Last week I was having a deep meaningful conversation with my dear friend Margreeth van der Oord about the “business as usual” state of the world: despite the many crisis, everyone is focused on maintaining life as it is and not many question or act differently. This lead me to think of our difficulty to question ourselves and review our own beliefs, values and behaviours. As you know introspection and questioning are key practices that I promote in organisations, that’s my bias!
And that lead me further to think (with a bit of delay) about this years’ women’s day theme of “breaking the gender bias” with a strong posture of arms crossed. I had found it quite hard to relate to the theme and I wasn’t sure why.
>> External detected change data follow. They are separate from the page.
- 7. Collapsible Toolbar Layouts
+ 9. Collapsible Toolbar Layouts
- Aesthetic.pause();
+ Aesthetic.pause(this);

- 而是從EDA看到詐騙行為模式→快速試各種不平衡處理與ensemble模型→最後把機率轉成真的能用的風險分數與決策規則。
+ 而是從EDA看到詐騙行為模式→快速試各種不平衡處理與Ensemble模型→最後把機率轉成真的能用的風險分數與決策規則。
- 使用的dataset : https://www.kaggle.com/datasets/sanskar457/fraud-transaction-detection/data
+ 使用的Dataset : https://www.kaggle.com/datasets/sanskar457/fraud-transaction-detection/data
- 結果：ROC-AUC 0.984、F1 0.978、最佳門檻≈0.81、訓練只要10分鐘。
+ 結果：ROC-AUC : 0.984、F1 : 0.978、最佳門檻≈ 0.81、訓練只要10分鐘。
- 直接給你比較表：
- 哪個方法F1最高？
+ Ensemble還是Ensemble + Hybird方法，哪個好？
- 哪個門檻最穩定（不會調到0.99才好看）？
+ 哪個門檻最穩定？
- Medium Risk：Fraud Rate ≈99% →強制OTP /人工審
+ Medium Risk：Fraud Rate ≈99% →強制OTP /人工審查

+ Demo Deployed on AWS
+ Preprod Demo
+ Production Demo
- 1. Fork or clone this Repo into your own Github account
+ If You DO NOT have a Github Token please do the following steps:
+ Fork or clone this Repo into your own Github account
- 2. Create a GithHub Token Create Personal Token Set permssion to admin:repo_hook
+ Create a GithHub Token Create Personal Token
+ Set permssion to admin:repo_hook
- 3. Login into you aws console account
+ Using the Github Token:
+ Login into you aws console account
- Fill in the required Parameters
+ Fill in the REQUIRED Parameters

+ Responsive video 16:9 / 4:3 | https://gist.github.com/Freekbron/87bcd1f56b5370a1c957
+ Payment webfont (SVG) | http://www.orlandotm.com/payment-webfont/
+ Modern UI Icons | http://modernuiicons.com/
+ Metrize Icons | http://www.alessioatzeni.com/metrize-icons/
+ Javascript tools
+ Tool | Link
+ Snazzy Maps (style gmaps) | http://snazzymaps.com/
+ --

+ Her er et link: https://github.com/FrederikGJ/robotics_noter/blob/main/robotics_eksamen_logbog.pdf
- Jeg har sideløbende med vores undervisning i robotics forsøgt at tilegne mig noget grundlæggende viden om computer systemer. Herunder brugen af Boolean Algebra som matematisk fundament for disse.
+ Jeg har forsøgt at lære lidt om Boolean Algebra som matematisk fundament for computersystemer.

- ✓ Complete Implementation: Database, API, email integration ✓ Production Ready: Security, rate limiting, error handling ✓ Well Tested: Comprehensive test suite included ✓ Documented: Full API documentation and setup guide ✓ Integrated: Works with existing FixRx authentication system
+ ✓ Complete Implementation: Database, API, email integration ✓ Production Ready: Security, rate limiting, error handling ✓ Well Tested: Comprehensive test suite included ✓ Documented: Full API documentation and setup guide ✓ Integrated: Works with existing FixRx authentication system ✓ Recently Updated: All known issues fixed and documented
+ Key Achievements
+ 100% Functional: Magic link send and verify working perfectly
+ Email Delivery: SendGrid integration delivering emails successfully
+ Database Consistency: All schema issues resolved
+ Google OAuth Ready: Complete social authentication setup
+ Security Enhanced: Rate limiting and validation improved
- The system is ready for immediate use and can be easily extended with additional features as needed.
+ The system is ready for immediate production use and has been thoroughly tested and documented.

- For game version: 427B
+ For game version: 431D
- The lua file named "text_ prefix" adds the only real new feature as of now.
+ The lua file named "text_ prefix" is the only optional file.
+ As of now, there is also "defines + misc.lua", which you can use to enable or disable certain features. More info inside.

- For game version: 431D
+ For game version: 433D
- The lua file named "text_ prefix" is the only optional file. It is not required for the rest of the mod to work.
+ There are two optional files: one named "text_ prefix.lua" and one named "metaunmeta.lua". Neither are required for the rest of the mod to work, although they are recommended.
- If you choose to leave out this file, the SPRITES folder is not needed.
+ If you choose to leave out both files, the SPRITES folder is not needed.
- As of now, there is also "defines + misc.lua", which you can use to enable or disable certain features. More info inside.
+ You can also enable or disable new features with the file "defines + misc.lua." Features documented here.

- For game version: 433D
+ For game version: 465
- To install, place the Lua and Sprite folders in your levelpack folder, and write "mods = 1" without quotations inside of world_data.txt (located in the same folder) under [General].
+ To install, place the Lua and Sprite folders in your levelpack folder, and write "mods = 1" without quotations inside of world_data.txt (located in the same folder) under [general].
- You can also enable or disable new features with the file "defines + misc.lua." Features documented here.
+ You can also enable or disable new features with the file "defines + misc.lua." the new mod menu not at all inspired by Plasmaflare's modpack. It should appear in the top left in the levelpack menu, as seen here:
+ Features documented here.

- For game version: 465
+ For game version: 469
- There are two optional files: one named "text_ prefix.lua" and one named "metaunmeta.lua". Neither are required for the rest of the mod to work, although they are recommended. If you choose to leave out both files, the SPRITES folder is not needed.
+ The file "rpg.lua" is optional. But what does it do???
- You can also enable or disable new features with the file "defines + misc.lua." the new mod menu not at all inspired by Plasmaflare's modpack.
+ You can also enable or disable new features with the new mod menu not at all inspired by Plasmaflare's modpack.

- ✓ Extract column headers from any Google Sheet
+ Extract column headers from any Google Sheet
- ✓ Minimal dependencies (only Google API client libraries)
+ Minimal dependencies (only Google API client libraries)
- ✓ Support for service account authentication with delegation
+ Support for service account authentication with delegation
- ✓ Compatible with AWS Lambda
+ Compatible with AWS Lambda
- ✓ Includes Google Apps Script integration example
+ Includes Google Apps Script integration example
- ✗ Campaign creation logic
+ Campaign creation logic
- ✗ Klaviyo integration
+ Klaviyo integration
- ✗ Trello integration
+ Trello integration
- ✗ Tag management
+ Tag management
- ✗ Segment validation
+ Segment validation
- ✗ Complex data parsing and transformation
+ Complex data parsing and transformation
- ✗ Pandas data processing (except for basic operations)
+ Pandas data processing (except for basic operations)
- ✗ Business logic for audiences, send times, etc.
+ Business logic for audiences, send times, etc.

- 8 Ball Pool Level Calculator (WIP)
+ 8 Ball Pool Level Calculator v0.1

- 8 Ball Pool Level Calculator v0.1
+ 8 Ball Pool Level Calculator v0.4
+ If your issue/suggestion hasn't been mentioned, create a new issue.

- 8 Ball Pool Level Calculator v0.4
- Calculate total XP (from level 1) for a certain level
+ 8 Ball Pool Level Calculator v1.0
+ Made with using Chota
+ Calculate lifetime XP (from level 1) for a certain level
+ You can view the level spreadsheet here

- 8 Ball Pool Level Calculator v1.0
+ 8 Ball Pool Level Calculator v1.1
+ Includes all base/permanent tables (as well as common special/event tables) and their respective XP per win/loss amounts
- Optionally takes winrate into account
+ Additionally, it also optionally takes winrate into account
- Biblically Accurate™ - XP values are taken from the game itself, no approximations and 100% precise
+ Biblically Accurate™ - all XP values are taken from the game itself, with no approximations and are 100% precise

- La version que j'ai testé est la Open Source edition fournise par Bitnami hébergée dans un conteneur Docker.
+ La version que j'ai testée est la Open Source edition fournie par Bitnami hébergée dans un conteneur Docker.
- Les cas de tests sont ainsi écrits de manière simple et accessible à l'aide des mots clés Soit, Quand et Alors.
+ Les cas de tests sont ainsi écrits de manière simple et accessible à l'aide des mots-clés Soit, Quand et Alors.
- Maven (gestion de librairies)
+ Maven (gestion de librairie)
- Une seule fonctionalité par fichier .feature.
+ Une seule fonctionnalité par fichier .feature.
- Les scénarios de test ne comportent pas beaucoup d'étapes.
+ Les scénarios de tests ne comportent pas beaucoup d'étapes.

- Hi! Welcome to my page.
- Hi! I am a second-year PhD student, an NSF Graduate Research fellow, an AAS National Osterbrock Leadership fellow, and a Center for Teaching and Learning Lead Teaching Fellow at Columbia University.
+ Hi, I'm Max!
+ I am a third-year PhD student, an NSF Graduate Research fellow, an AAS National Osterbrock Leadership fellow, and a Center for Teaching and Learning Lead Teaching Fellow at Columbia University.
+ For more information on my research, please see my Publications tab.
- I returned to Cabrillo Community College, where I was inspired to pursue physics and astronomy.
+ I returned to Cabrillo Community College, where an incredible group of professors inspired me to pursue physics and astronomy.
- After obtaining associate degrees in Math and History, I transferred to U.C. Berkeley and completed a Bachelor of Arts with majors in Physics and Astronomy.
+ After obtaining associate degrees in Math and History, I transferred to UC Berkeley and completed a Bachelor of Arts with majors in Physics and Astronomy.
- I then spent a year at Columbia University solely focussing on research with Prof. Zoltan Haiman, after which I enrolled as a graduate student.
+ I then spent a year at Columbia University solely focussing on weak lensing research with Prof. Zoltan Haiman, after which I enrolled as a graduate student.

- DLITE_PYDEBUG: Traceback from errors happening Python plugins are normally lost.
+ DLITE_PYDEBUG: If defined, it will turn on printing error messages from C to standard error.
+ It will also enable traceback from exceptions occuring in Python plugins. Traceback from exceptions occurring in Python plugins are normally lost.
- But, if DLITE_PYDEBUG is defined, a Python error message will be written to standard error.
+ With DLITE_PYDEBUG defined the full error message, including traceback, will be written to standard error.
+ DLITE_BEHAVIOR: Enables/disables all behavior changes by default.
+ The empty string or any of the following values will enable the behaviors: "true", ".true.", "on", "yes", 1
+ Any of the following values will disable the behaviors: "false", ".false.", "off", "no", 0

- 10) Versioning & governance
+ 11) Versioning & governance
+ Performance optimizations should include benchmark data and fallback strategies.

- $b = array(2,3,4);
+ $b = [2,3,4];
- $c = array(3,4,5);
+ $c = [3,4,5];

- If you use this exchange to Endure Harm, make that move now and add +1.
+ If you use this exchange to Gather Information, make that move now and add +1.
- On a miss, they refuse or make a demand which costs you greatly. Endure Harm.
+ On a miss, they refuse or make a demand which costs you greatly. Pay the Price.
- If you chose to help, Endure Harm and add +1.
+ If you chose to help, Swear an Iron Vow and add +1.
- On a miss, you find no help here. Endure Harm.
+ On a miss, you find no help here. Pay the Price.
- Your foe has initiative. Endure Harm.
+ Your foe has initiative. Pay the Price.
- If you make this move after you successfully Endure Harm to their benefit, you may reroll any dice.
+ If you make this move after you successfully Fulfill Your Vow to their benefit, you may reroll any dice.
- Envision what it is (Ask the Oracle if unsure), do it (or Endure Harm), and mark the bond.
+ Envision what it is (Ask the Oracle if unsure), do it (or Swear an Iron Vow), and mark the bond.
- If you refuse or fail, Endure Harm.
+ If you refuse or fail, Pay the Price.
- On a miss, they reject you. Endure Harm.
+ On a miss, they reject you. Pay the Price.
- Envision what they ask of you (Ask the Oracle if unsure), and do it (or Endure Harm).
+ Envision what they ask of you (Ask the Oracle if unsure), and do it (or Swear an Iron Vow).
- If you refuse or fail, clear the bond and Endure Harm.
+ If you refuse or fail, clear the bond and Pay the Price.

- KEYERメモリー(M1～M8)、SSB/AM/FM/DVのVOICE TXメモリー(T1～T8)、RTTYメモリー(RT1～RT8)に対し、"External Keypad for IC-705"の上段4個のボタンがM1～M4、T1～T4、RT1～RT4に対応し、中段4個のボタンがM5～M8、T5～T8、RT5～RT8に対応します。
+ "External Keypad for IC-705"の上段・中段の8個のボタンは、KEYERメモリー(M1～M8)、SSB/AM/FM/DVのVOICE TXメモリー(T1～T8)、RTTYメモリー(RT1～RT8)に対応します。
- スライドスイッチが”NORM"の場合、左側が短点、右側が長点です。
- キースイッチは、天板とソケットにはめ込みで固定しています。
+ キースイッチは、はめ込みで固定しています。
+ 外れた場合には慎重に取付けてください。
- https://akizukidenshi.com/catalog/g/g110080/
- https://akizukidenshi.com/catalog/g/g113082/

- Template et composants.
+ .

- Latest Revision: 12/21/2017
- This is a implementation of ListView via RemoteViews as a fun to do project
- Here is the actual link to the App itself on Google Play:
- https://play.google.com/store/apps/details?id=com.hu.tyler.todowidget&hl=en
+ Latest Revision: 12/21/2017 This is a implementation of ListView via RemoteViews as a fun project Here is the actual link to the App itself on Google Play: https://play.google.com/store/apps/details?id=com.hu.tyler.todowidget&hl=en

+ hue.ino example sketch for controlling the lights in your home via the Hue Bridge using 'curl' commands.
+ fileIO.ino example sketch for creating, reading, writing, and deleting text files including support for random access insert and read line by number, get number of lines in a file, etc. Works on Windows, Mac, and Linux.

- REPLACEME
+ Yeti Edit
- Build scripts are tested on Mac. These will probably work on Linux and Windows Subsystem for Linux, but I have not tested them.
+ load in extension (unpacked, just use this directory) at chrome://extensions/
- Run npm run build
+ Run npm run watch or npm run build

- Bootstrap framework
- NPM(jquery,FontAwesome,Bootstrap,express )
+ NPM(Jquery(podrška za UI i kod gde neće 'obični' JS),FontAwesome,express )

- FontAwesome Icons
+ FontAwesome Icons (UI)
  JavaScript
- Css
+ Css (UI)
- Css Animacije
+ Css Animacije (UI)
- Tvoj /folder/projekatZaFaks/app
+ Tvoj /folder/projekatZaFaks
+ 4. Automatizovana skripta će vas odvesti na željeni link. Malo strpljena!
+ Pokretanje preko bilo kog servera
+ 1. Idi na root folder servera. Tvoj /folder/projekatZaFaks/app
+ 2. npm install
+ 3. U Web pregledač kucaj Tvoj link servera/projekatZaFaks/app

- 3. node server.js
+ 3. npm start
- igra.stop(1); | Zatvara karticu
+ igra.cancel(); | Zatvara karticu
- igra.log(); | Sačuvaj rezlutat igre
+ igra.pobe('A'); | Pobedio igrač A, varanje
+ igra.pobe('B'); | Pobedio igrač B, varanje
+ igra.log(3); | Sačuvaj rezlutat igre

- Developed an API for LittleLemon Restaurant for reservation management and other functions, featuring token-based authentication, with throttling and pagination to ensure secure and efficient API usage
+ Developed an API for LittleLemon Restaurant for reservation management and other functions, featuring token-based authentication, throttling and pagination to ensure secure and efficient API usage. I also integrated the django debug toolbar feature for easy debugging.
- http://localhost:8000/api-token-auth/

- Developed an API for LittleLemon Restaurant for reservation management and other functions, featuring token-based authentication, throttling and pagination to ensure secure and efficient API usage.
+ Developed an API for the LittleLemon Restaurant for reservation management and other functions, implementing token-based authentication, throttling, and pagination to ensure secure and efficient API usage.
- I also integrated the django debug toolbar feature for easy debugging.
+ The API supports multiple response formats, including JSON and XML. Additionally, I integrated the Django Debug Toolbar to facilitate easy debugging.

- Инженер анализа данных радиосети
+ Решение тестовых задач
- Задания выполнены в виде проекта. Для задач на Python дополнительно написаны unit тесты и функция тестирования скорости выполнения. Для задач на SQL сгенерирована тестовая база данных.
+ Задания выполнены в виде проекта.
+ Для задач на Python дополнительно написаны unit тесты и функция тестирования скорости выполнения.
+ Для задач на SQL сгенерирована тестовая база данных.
If you are still following my train of thoughts (some may remember that I have a tendency to fall into rabbit holes ;o) I started to think about the work of ECWO at RSM about women leadership and how our late beloved Dianne Bevelander used to bring awareness about these biases in organisations with her fish in water metaphor.
💡 Today it clicked for me, we are all biased!
I even have a dedicated section about that in the culture framework I use with clients. So thinking we can break or erase a bias seems like an impossible feat. But saying that doesn’t mean we are doomed by those biases. Because what I learned from introspection, mindfulness and other practices is that we can observe our thoughts (where our biases are) and make a choice not to grab on to them, a choice not to follow their direction, and this is what I call stopping the auto-pilot.
I don’t believe that making people feel bad about themselves because they have biases is the answer. Experience has shown me that it is much more efficient and sustainable to first bring awareness and then help people make different choices. We can equip them to stir away from the business as usual, by empowering them to break away from old formatting and by supporting them to welcome, accept and love diversity in themselves and in their environment.